We couldn't tell the kids No, or any variation of the term. (Don't, Stop, Can't, etc.)

If a child hit another child, we had to say "we use our nice hands in the classroom"
If a child is shrieking like a banshee, we say "please use your inside voice"
If a child is running into traffic, we say "use your walking feet"

The point of the whole deal is that kids (and really, all people) hear the message, not the 'no' or 'don't' that comes along with the message.

Don't eat the cookie = you are thinking about the cookie
Have a nice salad = you think about the salad

Therefore I will attempt to talk to myself like one of those two year olds (who are teenagers by now, wow.) and stop using 'no'.  It might help to hang out with more positive people in hopes they rub off on me.

Staying Focused

Do you ever think you have a touch of the A.D.D.?  I am pretty sure I definitely do, based on family history and my own behaviors.  I don't think it is bad enough that I need medical interventions of any sort, but I do need to figure a way over the hurdle of staying focused.

The fun thing about having a weight loss goal is that many of the things we do in order to lose - such as exercise more frequently and eating less processed food will naturally help your focus.  It is another one of those virtuous cycles.  (We could put so much on autopilot if we would just get out of our own way, right?)

Here is what I have found helpful so far:

1. To-do lists.  I live and die by them if I need to get stuff done.  I refer to my goals, and then make a list for the day/week of what I want to accomplish and little by little stuff gets done and progress is made.

2. Reminders everywhere.  While I think about losing weight a lot of the time in a philosophical sense, when I go to eat food, I am not thinking about calories going in my body.  I will think about being a CPA as I am 4 episodes deep in an American Dad marathon.  So I need reminders.  When I see my phone, I have the My Fitness Pal app alerts.  When I get on facebook, I see the updates from all the weigh loss groups I am in.  When I go to the fridge, I see a photo of thinner me, when I thought I was fat but really had no idea.  When I am reminded of the goal, I will remember to exercise during The Bachelor instead of tweeting all the sassy things.

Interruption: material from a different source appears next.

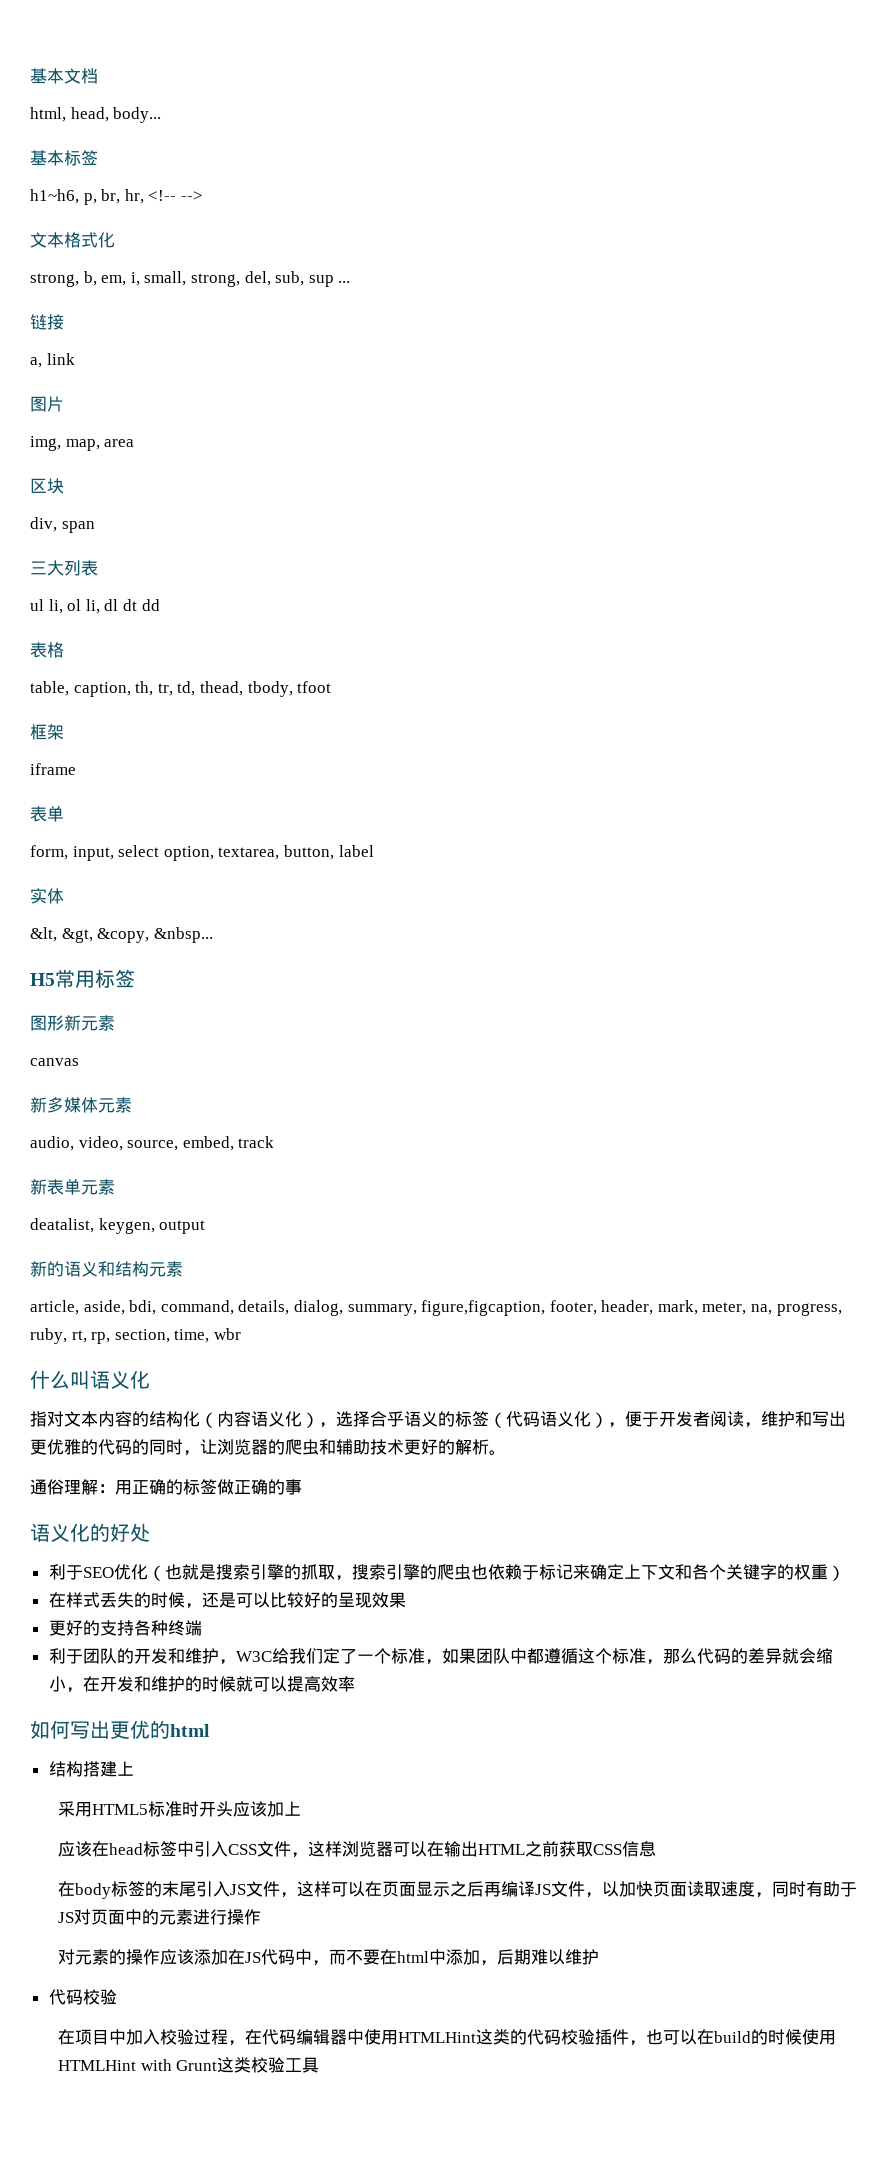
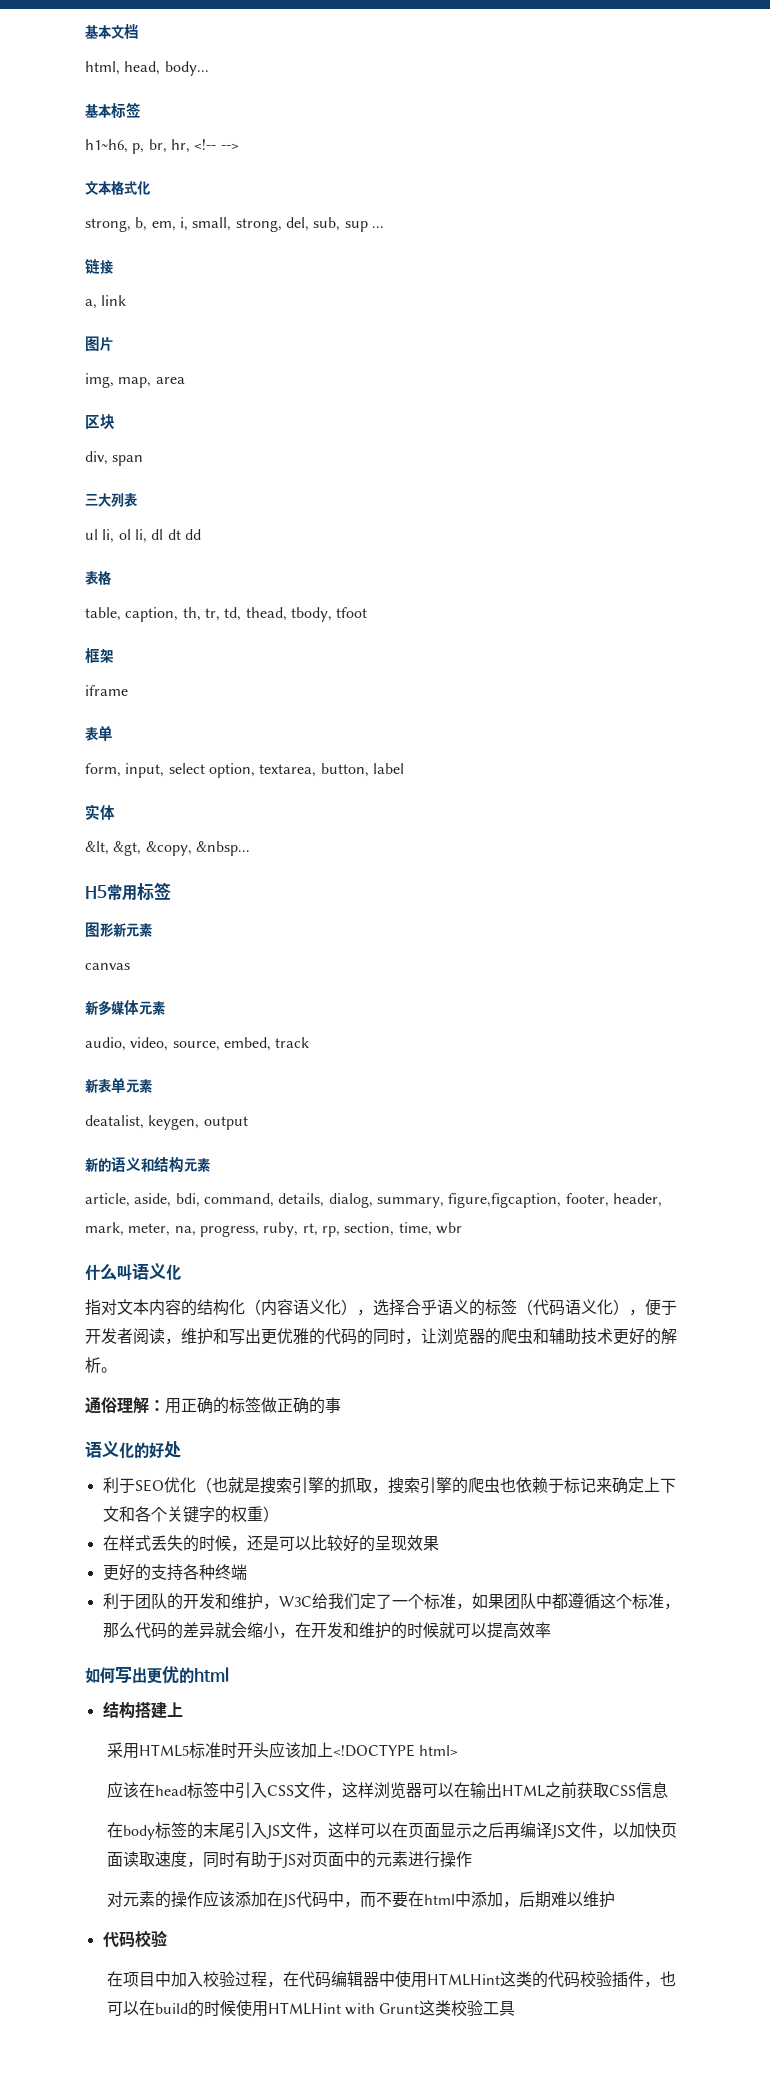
(302, 1808) none -> [332,1744,459,1757] <!DOCTYPE html>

3. Accountability buddy.  Get one, or get a few.  I have teetered on the issue because sometimes people holding me accountable is annoying.  Especially when I have quit and just haven't told anyone yet.  Maybe instead of accountability, they can be cheerleader buddies.  When you lose two pounds, they are there to tell you how awesome you are, and when you overindulge on the weekend, they can just ignore you like I suggested a few paragraphs ago.  This post is coming full circle quite nicely.

4. Make it habit.  They say if you can do something for 14 days straight (or is it 21?) it will become a habit.  Habit = autopilot.  When something is habit then you don't need to remember it at all, which is amazing.  Digging deep for three weeks and using all your mental energy to get a habit started will reap benefits for a long time if not indefinitely.

Hopefully some of these thoughts can be helpful in the pursuit of our goals.  If you have any good tips that have helped you along your path, I'd love to read them in the comments!